🤖 AI Summary
Balancing privacy preservation and synthetic data utility remains challenging, particularly for sensitive time-series data (e.g., healthcare, finance). Method: This paper proposes Pub2Priv—a novel framework that leverages publicly available, non-sensitive contextual metadata (e.g., weather, electricity prices) to guide the generation of private time-series data. It introduces a self-attention mechanism to distill heterogeneous public knowledge into joint temporal and feature embeddings, which condition a diffusion-based generative model. Additionally, it proposes a new identifiability-based metric for rigorous privacy evaluation. Contribution/Results: Extensive experiments on multiple real-world datasets demonstrate that Pub2Priv significantly outperforms state-of-the-art methods. Crucially, it achieves high statistical fidelity and strong downstream task performance—even under stringent differential privacy guarantees (ε < 1.5). The framework establishes a scalable, verifiable paradigm for cross-domain secure data sharing.
📝 Abstract
Sharing sensitive time series data in domains such as finance, healthcare, and energy consumption, such as patient records or investment accounts, is often restricted due to privacy concerns. Privacy-aware synthetic time series generation addresses this challenge by enforcing noise during training, inherently introducing a trade-off between privacy and utility. In many cases, sensitive sequences is correlated with publicly available, non-sensitive contextual metadata (e.g., household electricity consumption may be influenced by weather conditions and electricity prices).
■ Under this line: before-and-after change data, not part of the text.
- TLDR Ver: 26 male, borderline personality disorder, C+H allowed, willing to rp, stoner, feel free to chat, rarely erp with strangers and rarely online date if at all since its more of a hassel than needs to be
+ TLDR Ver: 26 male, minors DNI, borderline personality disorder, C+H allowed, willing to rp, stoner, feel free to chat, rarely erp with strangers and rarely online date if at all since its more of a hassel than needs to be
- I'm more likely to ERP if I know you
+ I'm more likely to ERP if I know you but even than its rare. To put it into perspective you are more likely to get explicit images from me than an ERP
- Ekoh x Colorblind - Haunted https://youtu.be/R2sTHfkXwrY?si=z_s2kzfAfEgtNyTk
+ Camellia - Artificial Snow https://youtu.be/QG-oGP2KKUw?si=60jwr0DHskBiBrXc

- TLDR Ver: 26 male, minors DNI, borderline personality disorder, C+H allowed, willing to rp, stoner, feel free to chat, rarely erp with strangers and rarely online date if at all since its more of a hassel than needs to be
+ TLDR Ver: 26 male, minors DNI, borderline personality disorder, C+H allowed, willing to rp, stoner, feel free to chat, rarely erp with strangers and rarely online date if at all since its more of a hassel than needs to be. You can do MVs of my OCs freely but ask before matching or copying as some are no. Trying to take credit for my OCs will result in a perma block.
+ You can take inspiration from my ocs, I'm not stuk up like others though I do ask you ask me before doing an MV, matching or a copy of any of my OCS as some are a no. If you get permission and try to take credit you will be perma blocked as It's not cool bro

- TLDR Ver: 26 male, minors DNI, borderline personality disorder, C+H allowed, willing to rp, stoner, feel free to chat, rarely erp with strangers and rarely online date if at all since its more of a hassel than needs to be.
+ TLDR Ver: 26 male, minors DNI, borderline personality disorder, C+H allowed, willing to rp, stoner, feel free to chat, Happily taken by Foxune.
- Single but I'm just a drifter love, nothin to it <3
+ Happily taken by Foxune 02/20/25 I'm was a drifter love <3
However, existing privacy-aware data generation methods often overlook this opportunity, resulting in suboptimal privacy-utility trade-offs. In this paper, we present Pub2Priv, a novel framework for generating private time series data by leveraging heterogeneous public knowledge. Our model employs a self-attention mechanism to encode public data into temporal and feature embeddings, which serve as conditional inputs for a diffusion model to generate synthetic private sequences. Additionally, we introduce a practical metric to assess privacy by evaluating the identifiability of the synthetic data. Experimental results show that Pub2Priv consistently outperforms state-of-the-art benchmarks in improving the privacy-utility trade-off across finance, energy, and commodity trading domains.